[WORK TO COMPLETE] Locate each line of the material that contains "text", then return it.

[RECORDS PROVIDED]
== Segment start ==

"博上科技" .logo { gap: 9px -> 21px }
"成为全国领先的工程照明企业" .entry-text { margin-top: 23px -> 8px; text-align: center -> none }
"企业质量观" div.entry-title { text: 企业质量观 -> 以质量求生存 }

== Segment end ==
== Segment start ==

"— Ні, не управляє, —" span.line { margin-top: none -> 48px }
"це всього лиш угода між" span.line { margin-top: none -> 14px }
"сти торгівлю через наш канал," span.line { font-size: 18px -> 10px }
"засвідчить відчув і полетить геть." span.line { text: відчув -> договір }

== Segment end ==
== Segment start ==

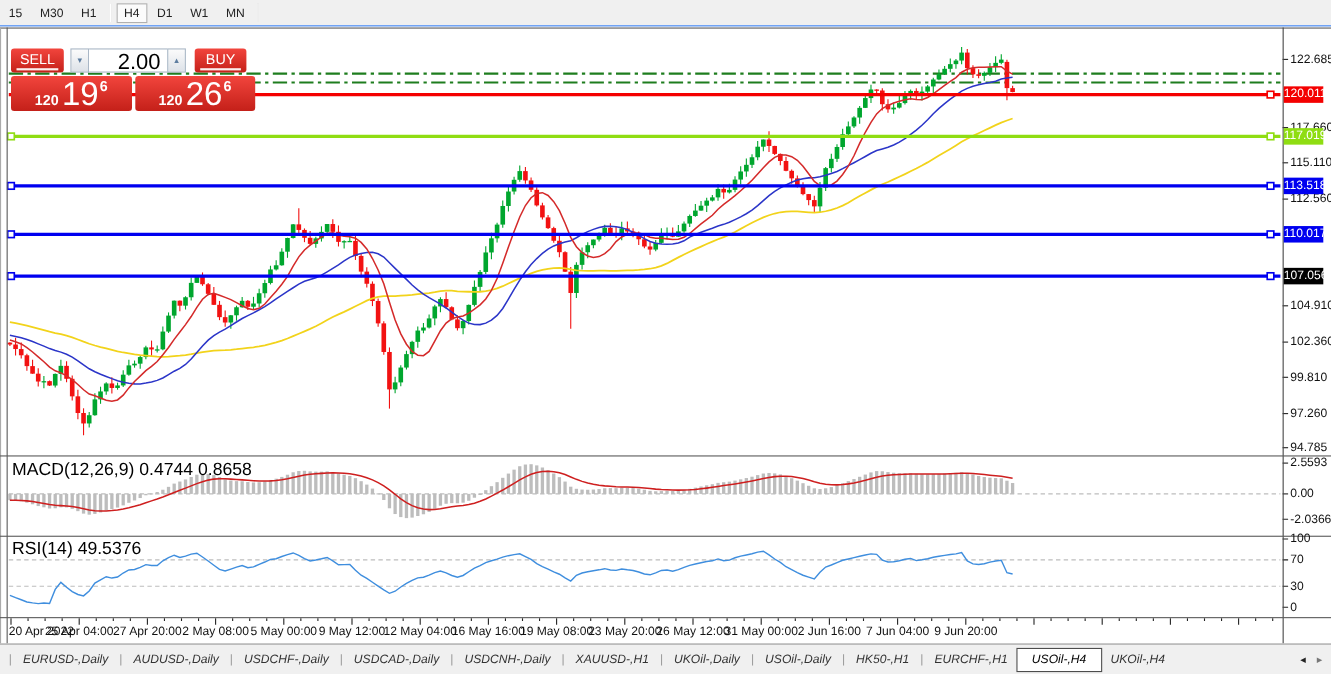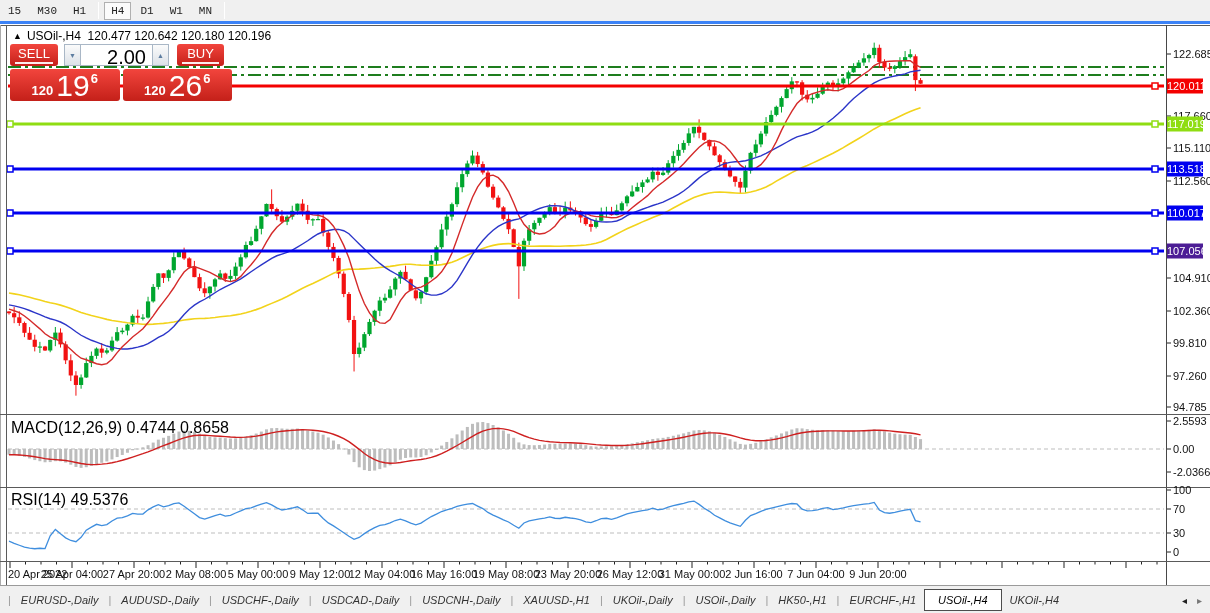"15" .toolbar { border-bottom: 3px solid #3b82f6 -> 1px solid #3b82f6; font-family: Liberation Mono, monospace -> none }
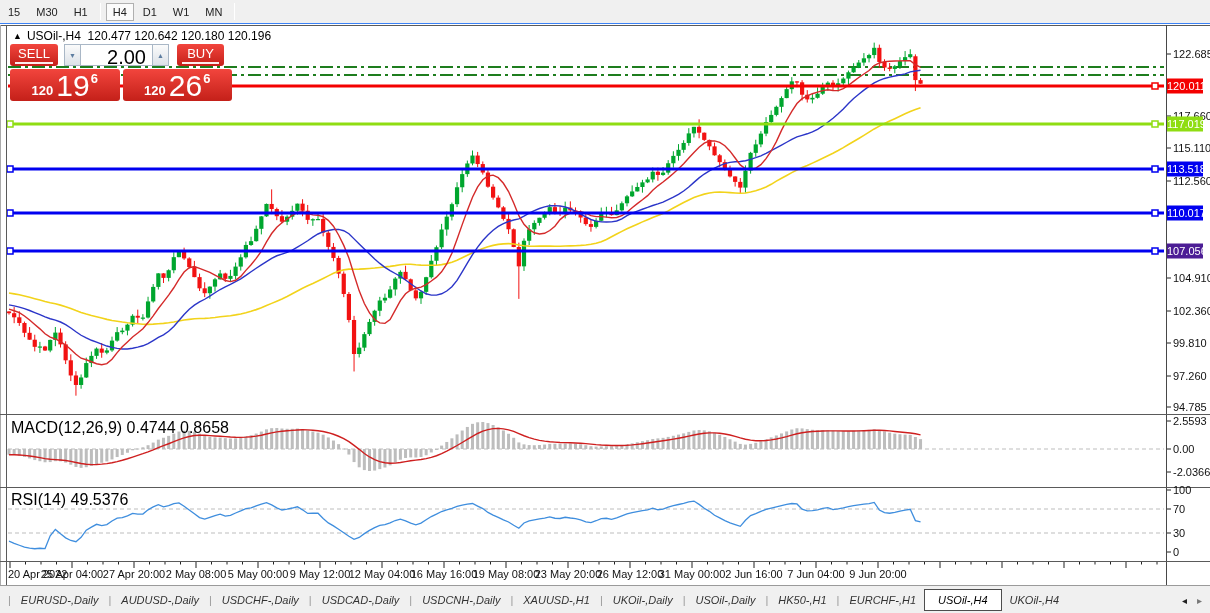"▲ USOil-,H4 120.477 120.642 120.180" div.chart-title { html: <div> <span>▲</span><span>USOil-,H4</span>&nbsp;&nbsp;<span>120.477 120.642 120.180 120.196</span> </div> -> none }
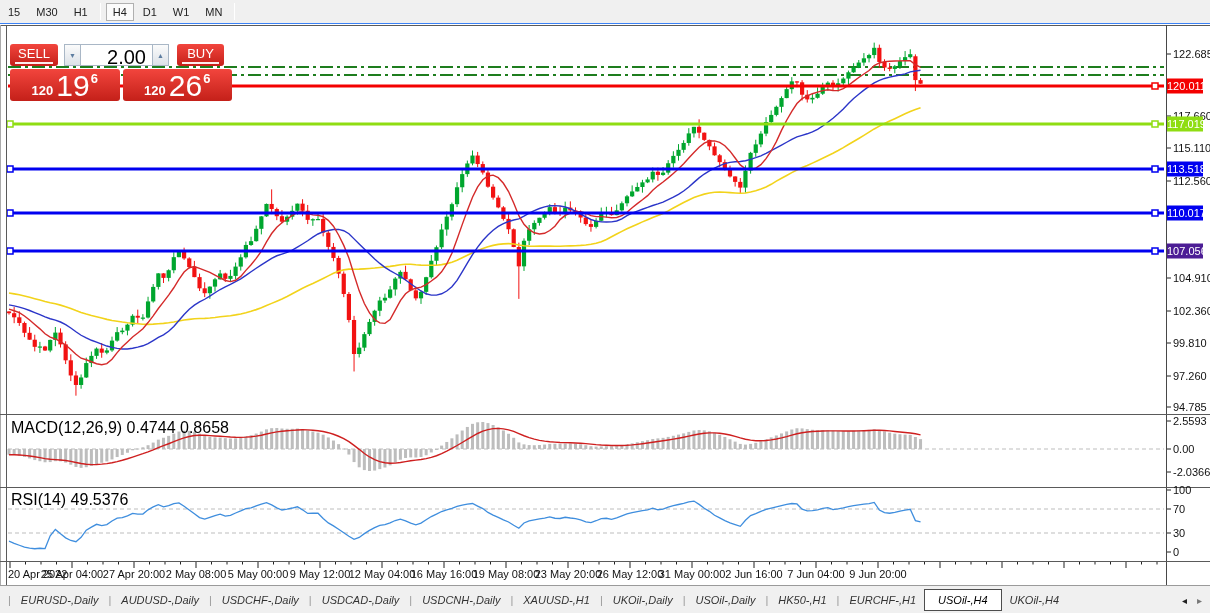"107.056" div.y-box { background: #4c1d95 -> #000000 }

== Segment end ==

[ANSWER TO THE EXERCISE]
"成为全国领先的工程照明企业" .entry-text { margin-top: 23px -> 8px; text-align: center -> none }
"企业质量观" div.entry-title { text: 企业质量观 -> 以质量求生存 }
"засвідчить відчув і полетить геть." span.line { text: відчув -> договір }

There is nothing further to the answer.